For all these reasons, the defendants' motions to dismiss for failure to state a claim upon which relief may be granted are well taken. The complaint is dismissed. See ITT v. Carter, C.A. No. 3770 (D.R.I. April 10, 1967).

NOTES

[1] "That this procedure (a three-judge court) must be used in any suit for an injunction against state officials on the ground that a state enactment is unconstitutional has been clear from the start. What yet remains unclear, in spite of decisions by this and other courts, is the scope of the phrase `upon the ground of the unconstitutionality of such statute' when the complaint alleges not the traditional Due Process Clause, Equal Protection Clause, Commerce Clause, or Contract Clause arguments, but rather that the state statute or regulation in question is pre-empted by or in conflict with some federal statute or regulation thereunder. Any such pre-emption or conflict claim is of course grounded in the Supremacy Clause of the Constitution: if a state measure conflicts with a federal requirement, the state provision must give way. * * * The basic question involved in these cases, however, is never one of interpretation of the Federal Constitution but inevitably of comparing two statutes. Whether one district judge or three must carry out this function is the question at hand." Swift & Co. v. Wickham, supra, at page 120, 86 S.Ct. at p. 263. "The purpose of § 2281 to provide greater restraint and dignity at the district court level cannot well be thought generally applicable to cases that involve conflicts between state and federal statutes, in this instance determining whether the Department of Agriculture's regulations as applied to the labeling of * * * necessarily renders invalid a New York statute requiring a * * *." Swift & Co. v. Wickham, supra, at pages 127, 128, 86 S.Ct. at p. 267.

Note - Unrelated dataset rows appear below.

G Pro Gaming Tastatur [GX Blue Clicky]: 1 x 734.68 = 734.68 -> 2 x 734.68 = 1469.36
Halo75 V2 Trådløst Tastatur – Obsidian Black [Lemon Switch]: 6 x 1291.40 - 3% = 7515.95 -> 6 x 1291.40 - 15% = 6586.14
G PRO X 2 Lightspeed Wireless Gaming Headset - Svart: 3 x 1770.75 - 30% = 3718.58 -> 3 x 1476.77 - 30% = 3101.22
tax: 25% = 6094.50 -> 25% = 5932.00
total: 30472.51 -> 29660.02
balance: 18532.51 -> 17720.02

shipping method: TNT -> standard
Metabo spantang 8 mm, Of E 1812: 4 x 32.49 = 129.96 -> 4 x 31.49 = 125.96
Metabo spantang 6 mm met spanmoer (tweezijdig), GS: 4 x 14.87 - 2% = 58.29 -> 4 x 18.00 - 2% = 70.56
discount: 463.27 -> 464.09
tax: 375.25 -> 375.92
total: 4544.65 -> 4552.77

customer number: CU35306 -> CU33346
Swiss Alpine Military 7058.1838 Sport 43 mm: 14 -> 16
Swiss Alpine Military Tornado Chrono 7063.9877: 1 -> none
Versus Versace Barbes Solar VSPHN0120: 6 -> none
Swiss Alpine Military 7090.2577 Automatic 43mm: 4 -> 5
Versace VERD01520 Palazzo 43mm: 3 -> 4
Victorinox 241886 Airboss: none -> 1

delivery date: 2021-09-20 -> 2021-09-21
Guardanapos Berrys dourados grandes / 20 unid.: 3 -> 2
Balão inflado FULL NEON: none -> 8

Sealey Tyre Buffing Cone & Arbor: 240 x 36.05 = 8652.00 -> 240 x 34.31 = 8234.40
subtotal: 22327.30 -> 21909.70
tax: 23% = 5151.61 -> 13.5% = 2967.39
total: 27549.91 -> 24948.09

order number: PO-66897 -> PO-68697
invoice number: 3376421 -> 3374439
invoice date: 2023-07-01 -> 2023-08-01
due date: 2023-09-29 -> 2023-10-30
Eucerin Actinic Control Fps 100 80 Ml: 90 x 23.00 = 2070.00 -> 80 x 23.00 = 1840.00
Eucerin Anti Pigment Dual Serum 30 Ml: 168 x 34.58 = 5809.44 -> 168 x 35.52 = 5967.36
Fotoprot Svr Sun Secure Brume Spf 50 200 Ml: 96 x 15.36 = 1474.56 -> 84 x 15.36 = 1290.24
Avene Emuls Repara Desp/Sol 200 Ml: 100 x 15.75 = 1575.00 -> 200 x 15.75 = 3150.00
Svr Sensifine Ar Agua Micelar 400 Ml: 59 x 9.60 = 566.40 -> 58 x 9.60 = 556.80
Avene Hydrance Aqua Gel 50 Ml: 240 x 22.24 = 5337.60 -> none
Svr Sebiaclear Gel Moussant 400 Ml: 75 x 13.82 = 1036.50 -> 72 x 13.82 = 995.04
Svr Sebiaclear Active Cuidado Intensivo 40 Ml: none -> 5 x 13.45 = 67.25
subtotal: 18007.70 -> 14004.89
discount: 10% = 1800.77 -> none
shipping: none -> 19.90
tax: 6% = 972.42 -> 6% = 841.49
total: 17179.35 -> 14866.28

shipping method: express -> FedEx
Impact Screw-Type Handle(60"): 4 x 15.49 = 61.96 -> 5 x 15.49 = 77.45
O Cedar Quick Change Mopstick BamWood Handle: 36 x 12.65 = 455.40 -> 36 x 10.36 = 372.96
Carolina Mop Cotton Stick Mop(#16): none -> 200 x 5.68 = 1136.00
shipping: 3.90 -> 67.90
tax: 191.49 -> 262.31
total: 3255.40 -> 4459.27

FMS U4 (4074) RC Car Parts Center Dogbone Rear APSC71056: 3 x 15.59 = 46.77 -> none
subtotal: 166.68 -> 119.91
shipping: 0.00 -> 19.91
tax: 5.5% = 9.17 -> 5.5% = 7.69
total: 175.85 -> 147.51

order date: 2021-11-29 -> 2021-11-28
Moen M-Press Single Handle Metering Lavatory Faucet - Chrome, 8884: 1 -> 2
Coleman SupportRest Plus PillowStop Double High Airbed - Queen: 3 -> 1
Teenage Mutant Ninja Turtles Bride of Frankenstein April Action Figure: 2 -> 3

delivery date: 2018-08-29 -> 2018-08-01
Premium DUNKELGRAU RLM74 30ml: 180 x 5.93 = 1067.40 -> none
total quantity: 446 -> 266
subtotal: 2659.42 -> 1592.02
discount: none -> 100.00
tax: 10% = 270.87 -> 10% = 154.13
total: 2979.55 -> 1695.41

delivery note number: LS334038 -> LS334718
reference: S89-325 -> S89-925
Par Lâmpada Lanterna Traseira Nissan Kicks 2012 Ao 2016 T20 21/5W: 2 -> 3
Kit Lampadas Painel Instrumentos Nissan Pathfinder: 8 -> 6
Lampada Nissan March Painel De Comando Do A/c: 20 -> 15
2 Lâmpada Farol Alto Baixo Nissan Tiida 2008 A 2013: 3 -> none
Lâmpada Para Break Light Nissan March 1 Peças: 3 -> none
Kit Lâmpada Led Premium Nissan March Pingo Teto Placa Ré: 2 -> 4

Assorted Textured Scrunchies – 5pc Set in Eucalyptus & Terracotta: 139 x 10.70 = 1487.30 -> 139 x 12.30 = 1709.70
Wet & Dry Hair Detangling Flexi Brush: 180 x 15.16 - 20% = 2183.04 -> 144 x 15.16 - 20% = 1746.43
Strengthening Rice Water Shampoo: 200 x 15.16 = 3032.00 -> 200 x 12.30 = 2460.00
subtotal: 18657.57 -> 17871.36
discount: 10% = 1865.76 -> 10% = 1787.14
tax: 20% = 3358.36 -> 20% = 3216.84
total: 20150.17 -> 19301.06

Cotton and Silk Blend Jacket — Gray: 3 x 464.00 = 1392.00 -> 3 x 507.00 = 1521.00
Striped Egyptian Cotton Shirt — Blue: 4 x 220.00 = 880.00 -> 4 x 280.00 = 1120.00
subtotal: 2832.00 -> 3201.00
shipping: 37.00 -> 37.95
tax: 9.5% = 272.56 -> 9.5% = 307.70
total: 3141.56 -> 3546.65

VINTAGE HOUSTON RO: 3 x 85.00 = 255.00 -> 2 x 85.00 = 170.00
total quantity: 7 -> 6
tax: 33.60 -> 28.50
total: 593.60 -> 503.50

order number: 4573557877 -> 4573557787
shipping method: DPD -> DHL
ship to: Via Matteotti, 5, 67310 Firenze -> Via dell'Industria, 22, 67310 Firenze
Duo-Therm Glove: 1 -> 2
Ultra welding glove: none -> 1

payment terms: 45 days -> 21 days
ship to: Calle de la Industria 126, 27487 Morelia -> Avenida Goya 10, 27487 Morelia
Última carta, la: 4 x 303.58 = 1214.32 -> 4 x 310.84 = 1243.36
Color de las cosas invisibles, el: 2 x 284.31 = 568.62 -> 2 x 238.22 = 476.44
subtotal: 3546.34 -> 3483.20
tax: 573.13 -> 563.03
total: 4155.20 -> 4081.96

[2] "Clearly valid federal legislation prevails over conflicting state statutes by force of the Supremacy Clause of the federal Constitution. In a sense, therefore, a provision of the federal Constitution is involved in declaring state action under a local statute invalid on the ground that the state statute authorizing the action conflicts with a federal act. But a long line of cases hold that the mere fact that the `declaration of the supremacy clause gives superiority to valid federal acts over conflicting state statutes' does not constitute a sufficient basis for holding that cases involving a conflict between state and federal legislation present a question of the `unconstitutionality' of the state statute within the meaning and for the purposes of Title 28 U.S.C. § 2281. Ex Parte Bransford, 1940, 310 U.S. 354, 358-359, 60 S. Ct. 947, 84 L. Ed. 1249, and cases cited. For further discussion and citation of cases see Penagaricano v. Allen Corp., 1 Cir., 1959, 267 F.2d 550, 554-556; Bell v. Waterfront Commission 2 Cir., 1960, 279 F.2d 853, 858-859. The question is whether federal legislation has `pre-empted the field' which the State Board acting under the Massachusetts statute proposes to enter. The answer depends upon the construction of federal legislation and this, of course, is a function of the federal courts. And it is a function the federal courts must perform even though state action is involved." General Electric Company v. Callahan, supra, 294 F.2d at pages 65-66.

[3] The defendants did not raise the applicability of 28 U.S.C. § 2283 to the instant case. See Delaware Coach Co. v. Public Service Comm., 265 F. Supp. 648 (D.Del. 1967). See generally Comment: Labor LawRecent Decision on Jurisdictional Problems, 9 B.C.Ind. & Comm.L.Rev. 1059, 1071-77 (1968).